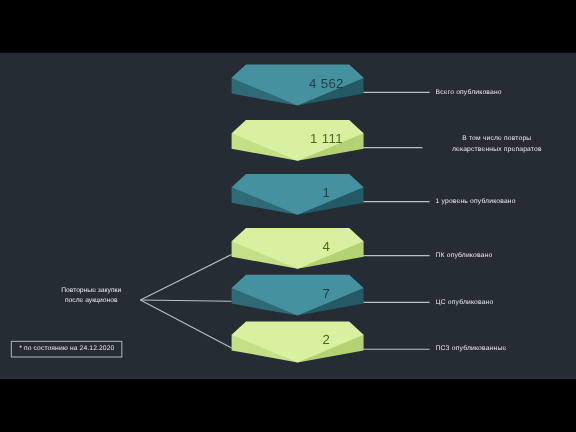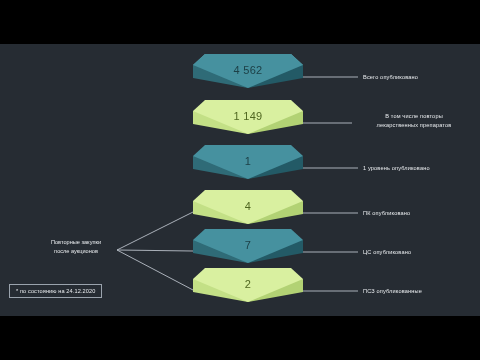--- a/index.html
+++ b/index.html
@@ -50,20 +50,21 @@
   .layer svg { display: block; overflow: visible; }
   .layer-value {
     position: absolute;
     left: 0;
     top: 10px;
     width: 110px;
     text-align: center;
     font-size: 11px;
     letter-spacing: 0.3px;
     pointer-events: none;
+    padding-left: 24px;
   }
   .teal .layer-value { color: #1d4047; }
   .green .layer-value { color: #4f6620; }
 
   
   .rlabel {
     position: absolute;
     font-size: 5.6px;
     color: #e9ecef;
     line-height: 1.55;
@@ -139,21 +140,21 @@
       </svg>
       <div class="layer-value">4 562</div>
     </div>
 
     <div class="layer green" style="top:56px;">
       <svg width="110" height="46" viewBox="0 0 110 46">
         <polygon points="0,11 55,11 55,34 0,24" fill="#c3e086"></polygon>
         <polygon points="55,11 110,11 110,24 55,34" fill="#b2d274"></polygon>
         <polygon points="12,0 98,0 110,11 55,34 0,11" fill="#d9f0a0"></polygon>
       </svg>
-      <div class="layer-value">1 149</div>
+      <div class="layer-value">1 111</div>
     </div>
 
     <div class="layer teal" style="top:101px;">
       <svg width="110" height="46" viewBox="0 0 110 46">
         <polygon points="0,11 55,11 55,34 0,24" fill="#2f6b77"></polygon>
         <polygon points="55,11 110,11 110,24 55,34" fill="#235a66"></polygon>
         <polygon points="12,0 98,0 110,11 55,34 0,11" fill="#46919f"></polygon>
       </svg>
       <div class="layer-value">1</div>
     </div>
----------------
Directions
Give the data again exactly as written, with all pictures left out.

Solved problem
--- a/index.html
+++ b/index.html
@@ -50,20 +50,21 @@
   .layer svg { display: block; overflow: visible; }
   .layer-value {
     position: absolute;
     left: 0;
     top: 10px;
     width: 110px;
     text-align: center;
     font-size: 11px;
     letter-spacing: 0.3px;
     pointer-events: none;
+    padding-left: 24px;
   }
   .teal .layer-value { color: #1d4047; }
   .green .layer-value { color: #4f6620; }
 
   
   .rlabel {
     position: absolute;
     font-size: 5.6px;
     color: #e9ecef;
     line-height: 1.55;
@@ -139,21 +140,21 @@
       </svg>
       <div class="layer-value">4 562</div>
     </div>
 
     <div class="layer green" style="top:56px;">
       <svg width="110" height="46" viewBox="0 0 110 46">
         <polygon points="0,11 55,11 55,34 0,24" fill="#c3e086"></polygon>
         <polygon points="55,11 110,11 110,24 55,34" fill="#b2d274"></polygon>
         <polygon points="12,0 98,0 110,11 55,34 0,11" fill="#d9f0a0"></polygon>
       </svg>
-      <div class="layer-value">1 149</div>
+      <div class="layer-value">1 111</div>
     </div>
 
     <div class="layer teal" style="top:101px;">
       <svg width="110" height="46" viewBox="0 0 110 46">
         <polygon points="0,11 55,11 55,34 0,24" fill="#2f6b77"></polygon>
         <polygon points="55,11 110,11 110,24 55,34" fill="#235a66"></polygon>
         <polygon points="12,0 98,0 110,11 55,34 0,11" fill="#46919f"></polygon>
       </svg>
       <div class="layer-value">1</div>
     </div>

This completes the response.